I then moved to the U.S and studied Physics at Yale University. I did research in Astronomy with the exoplanet group, under the supervision of professor Debra Fischer and Dr. Ji Wang.
After graduating, I joined Metrum Research Group, a biomedical lab that specializes in modeling and simulation. There, I completed a one-year Pharmacometrics bootcamp in Hartford, CT, and continued as a visiting scientist for another year, in Boston, MA. I worked closely with Bill Gillespie on the mathematical modeling of biomedical processes, with an emphasis on Bayesian inference and its computational implementations.
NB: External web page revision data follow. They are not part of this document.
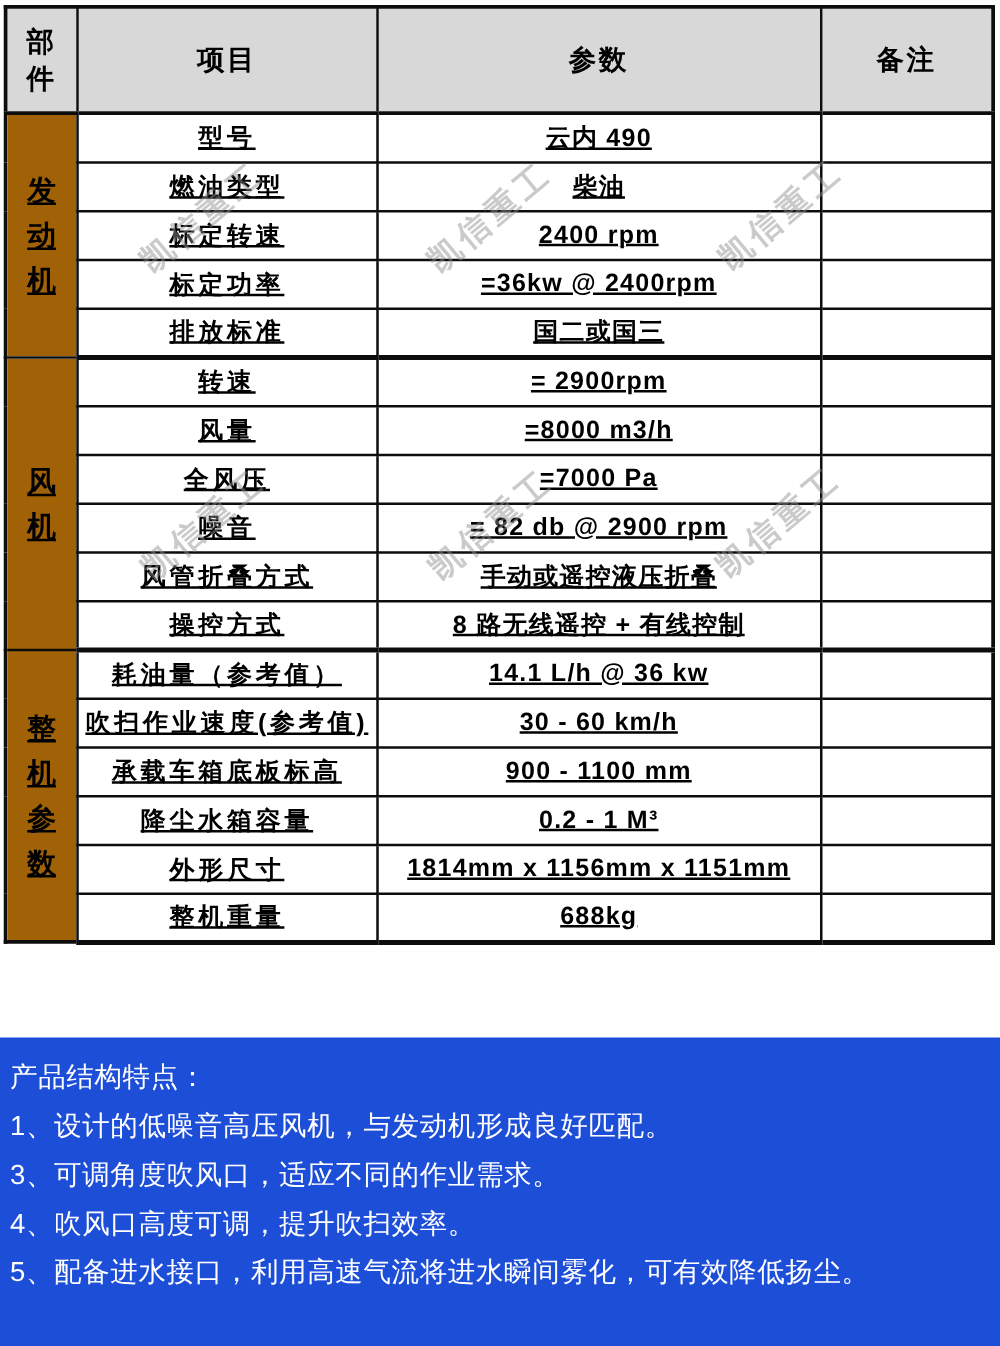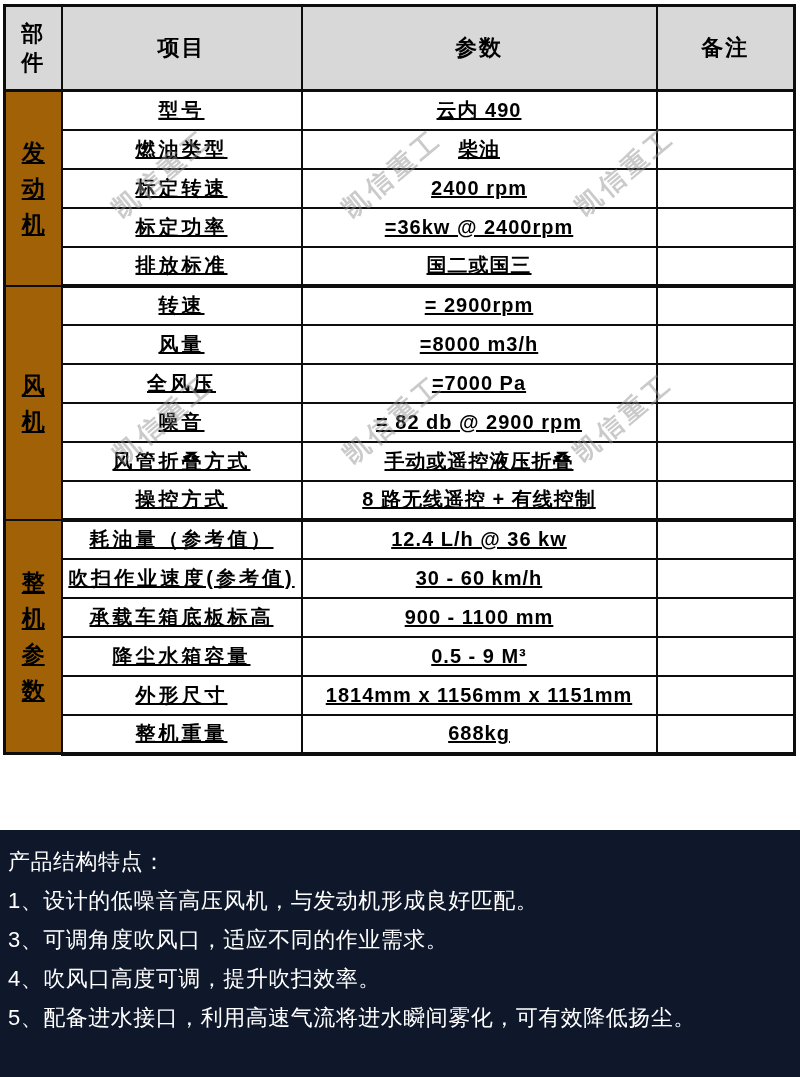--- a/index.html
+++ b/index.html
@@ -157,7 +157,7 @@
             <div class="vtext vtext-sec">整机参数</div>
           </td>
       <td class="item-cell">耗油量（参考值）</td>
-      <td class="value-cell">12.4 L/h @ 36 kw</td>
+      <td class="value-cell">14.1 L/h @ 36 kw</td>
       <td class="remark-cell"></td>
     </tr>
     <tr>

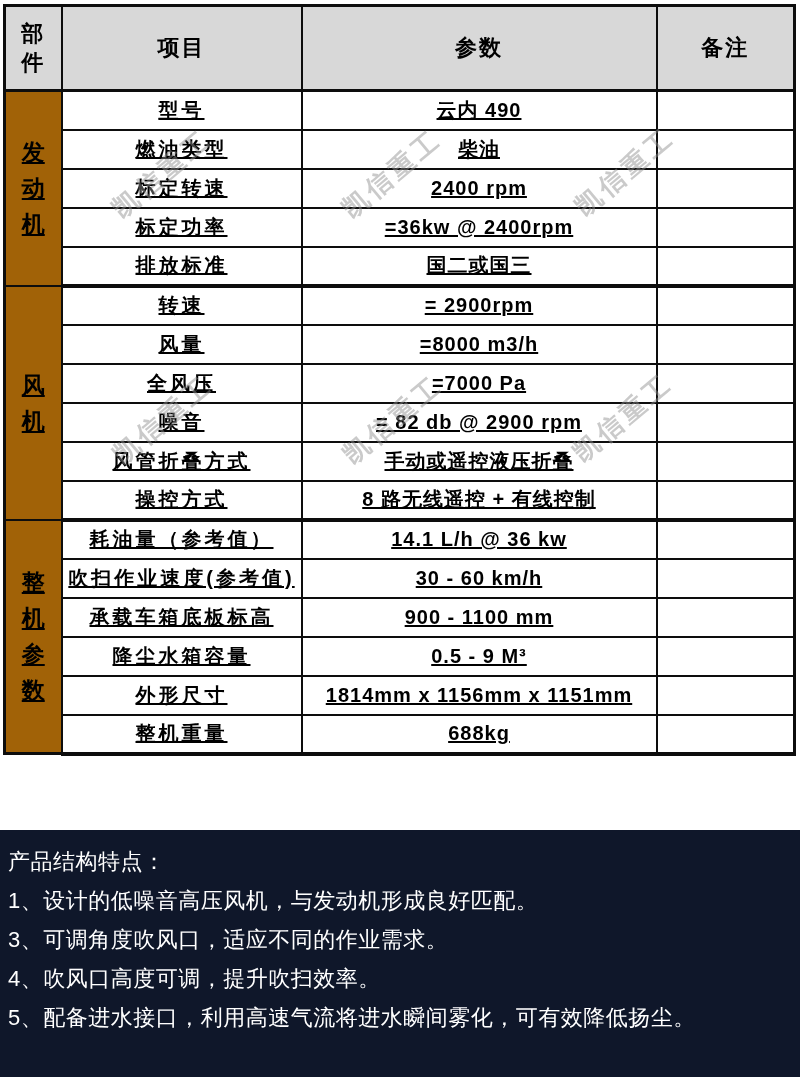--- a/index.html
+++ b/index.html
@@ -172,7 +172,7 @@
     </tr>
     <tr>
       <td class="item-cell">降尘水箱容量</td>
-      <td class="value-cell">0.5 - 9 M³</td>
+      <td class="value-cell">0.2 - 1 M³</td>
       <td class="remark-cell"></td>
     </tr>
     <tr>

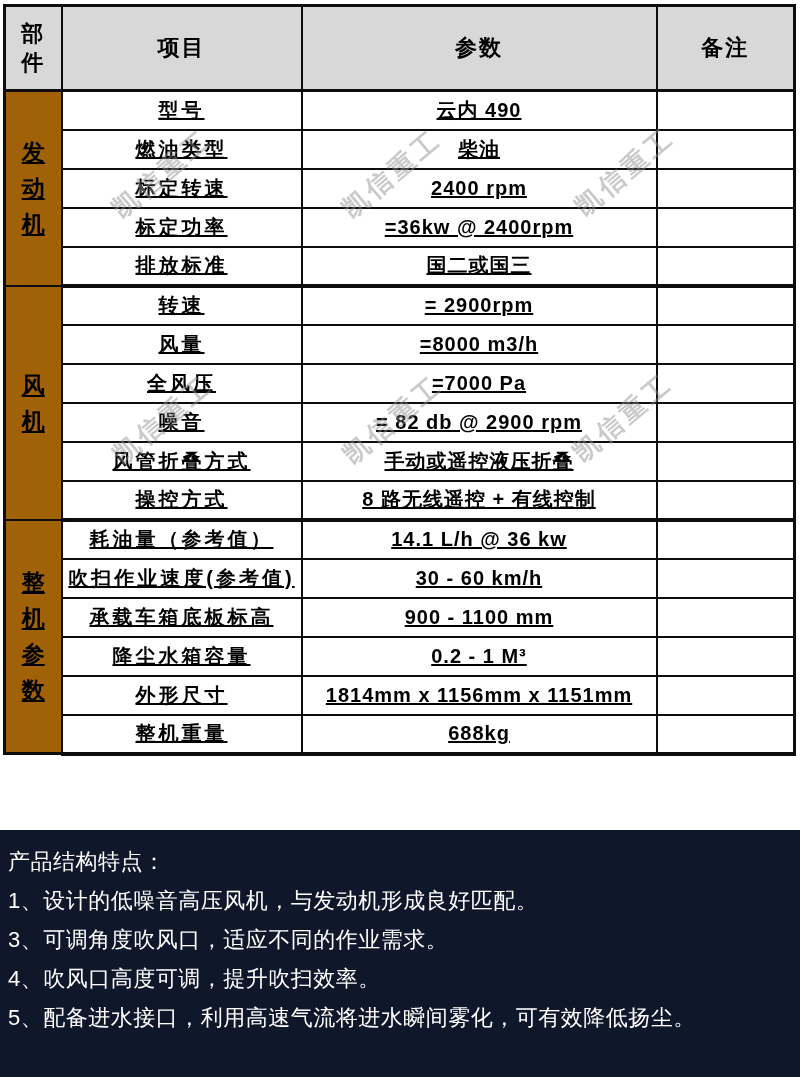--- a/index.html
+++ b/index.html
@@ -60,7 +60,7 @@
   
   .features {
     position: absolute; left: 0; top: 830px; width: 800px; height: 247px;
-    background: #0f172a; color: #ffffff; z-index: 2;
+    background: #1d4ed8; color: #ffffff; z-index: 2;
     padding: 12px 8px 0 8px;
   }
   .features .f-line {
From 2017 to 2022, I pursued a PhD in Statistics at Columbia University and wrote a PhD thesis on Markov chain Monte Carlo and Bayesian modeling. My advisor was professor Andrew Gelman.
From 2022 to 2025, I was a postdocotoral research fellow at the Flatiron Institute, Center for Computational Mathematics, in New York. My primary affiliation was with the Computational Statistics group. I was also part of the institute’s greater research effort in Machine Learning.
Hobbies
While in New York, I did competitive ballroom dancing with some wonderful people at Columbia University and in New York. I’m always down for a game of pick-up soccer and occasionally I play in a league.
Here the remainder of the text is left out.